* **What the exercise asks**
Would you repeat word for word the lines of the listing that follows, from the one with "gap: none ->" up to and including the one with "align-items: none ->", and leave out the images?

Top of Task inputs

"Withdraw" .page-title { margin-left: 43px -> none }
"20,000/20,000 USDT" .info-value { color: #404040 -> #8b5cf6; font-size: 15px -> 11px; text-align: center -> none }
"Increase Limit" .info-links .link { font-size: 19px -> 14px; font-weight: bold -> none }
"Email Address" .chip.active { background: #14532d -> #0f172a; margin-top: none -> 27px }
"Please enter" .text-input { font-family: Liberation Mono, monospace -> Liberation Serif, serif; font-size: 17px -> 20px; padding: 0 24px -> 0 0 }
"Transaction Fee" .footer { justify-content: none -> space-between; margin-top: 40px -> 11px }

Bottom of Task inputs
Top of Task inputs

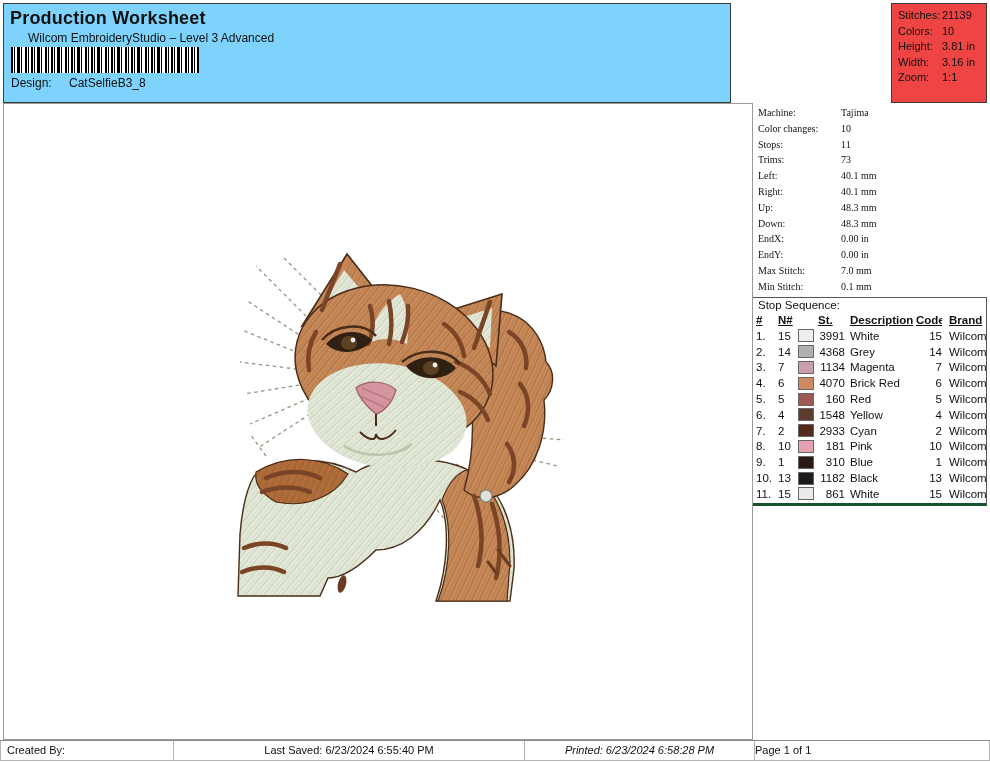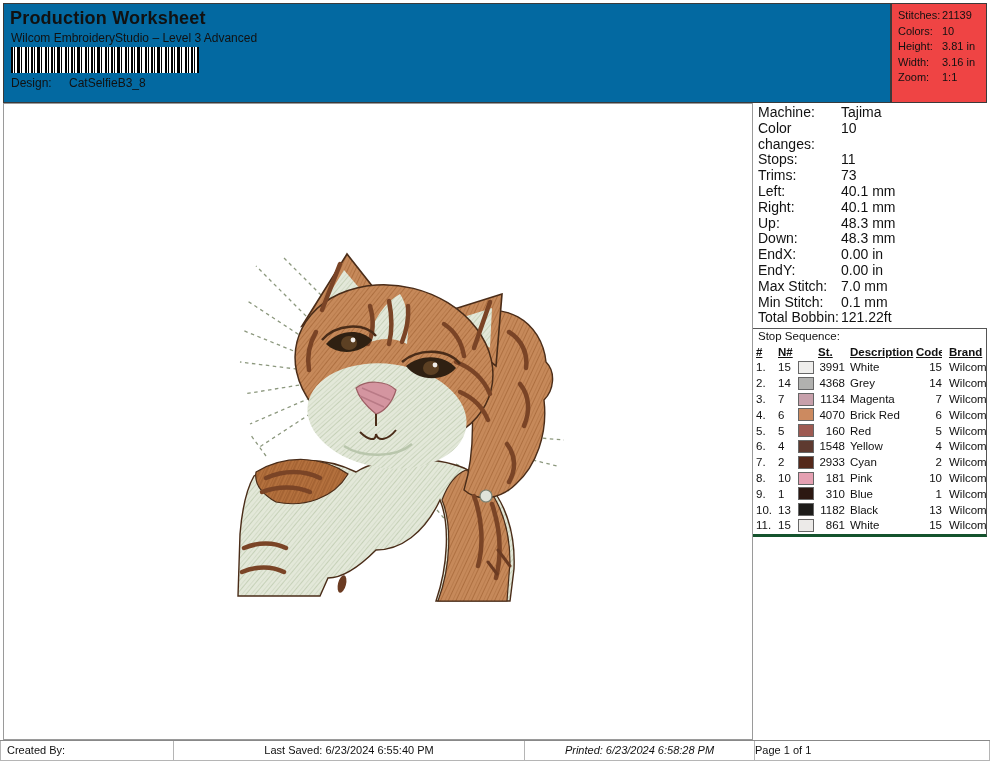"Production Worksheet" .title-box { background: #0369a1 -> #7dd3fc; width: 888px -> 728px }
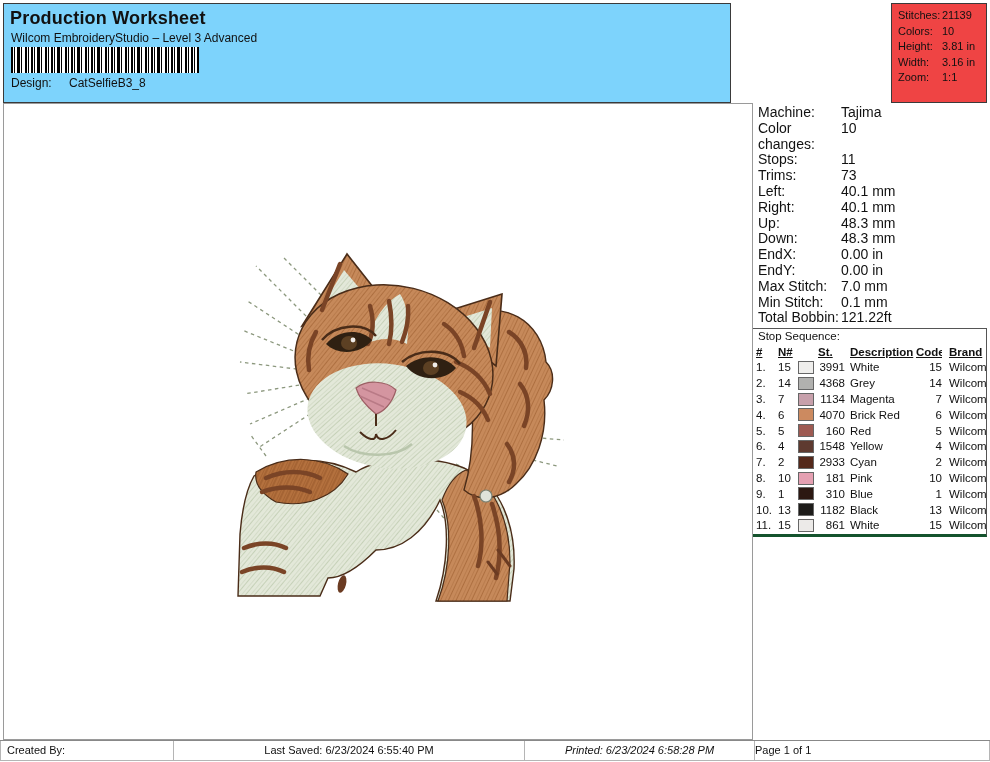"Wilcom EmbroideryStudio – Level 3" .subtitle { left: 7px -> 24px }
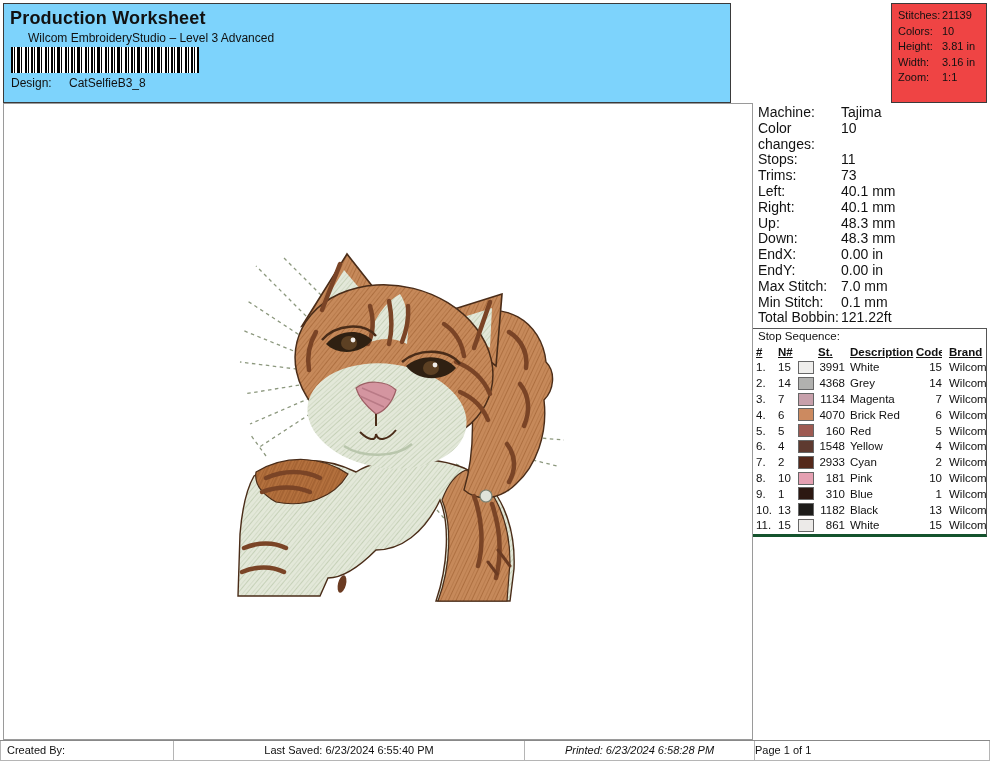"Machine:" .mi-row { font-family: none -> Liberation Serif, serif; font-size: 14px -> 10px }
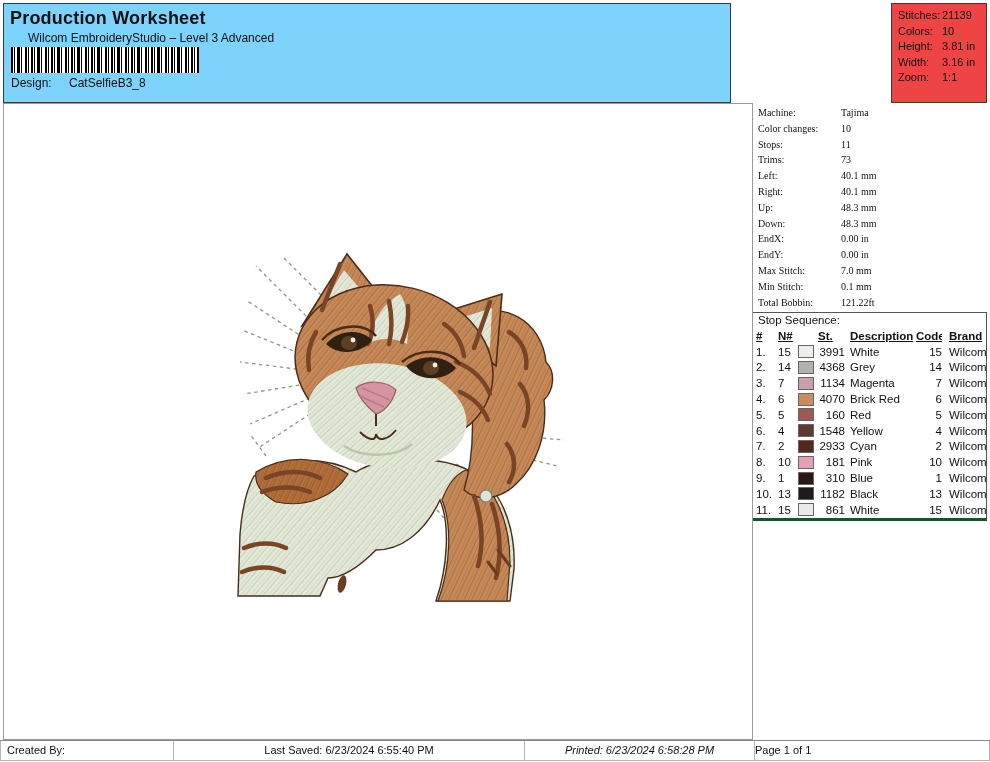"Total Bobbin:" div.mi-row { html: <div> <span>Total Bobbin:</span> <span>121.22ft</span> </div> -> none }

Bottom of Task inputs
Top of Task inputs

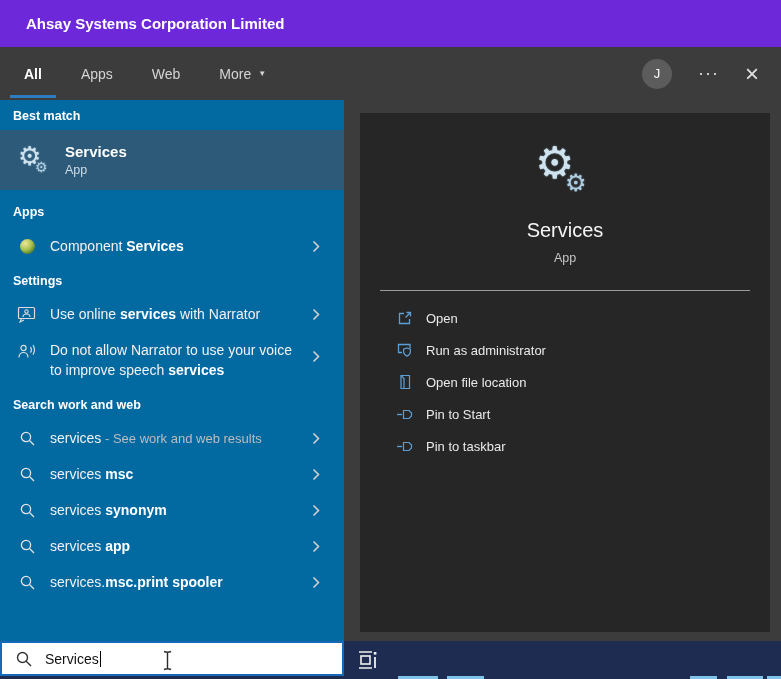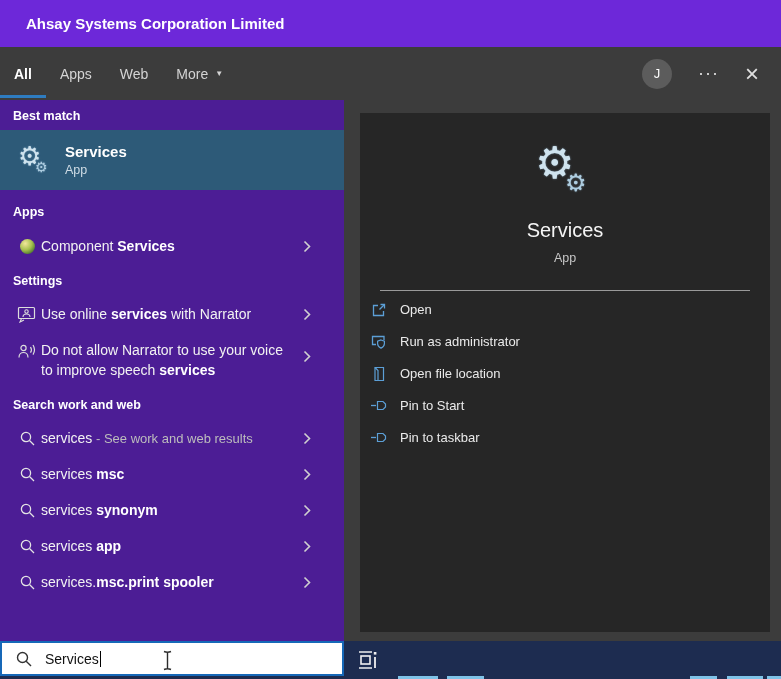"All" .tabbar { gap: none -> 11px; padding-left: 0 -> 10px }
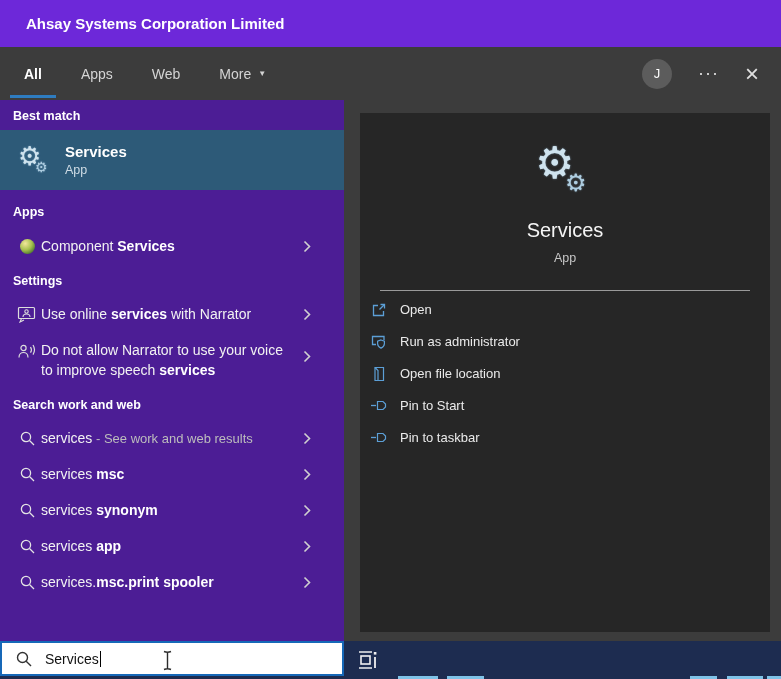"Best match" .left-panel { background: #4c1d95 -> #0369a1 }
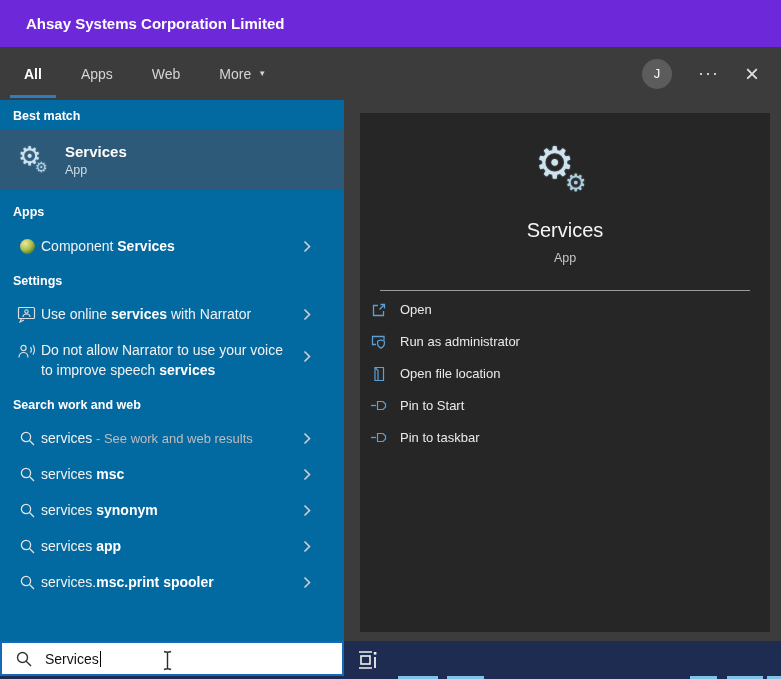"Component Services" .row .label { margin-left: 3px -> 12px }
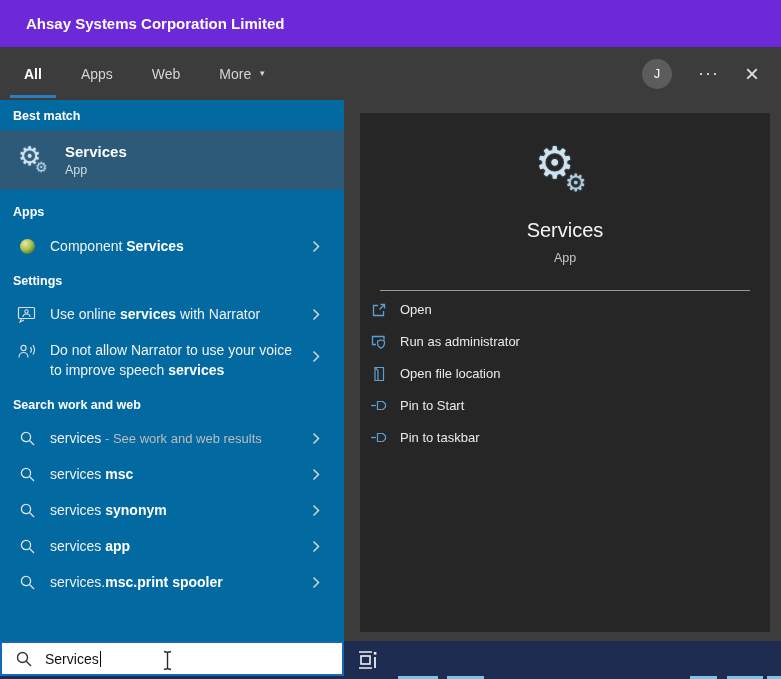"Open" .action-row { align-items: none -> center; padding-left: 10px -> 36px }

Bottom of Task inputs

* **Answer box**
"All" .tabbar { gap: none -> 11px; padding-left: 0 -> 10px }
"Best match" .left-panel { background: #4c1d95 -> #0369a1 }
"Component Services" .row .label { margin-left: 3px -> 12px }
"Open" .action-row { align-items: none -> center; padding-left: 10px -> 36px }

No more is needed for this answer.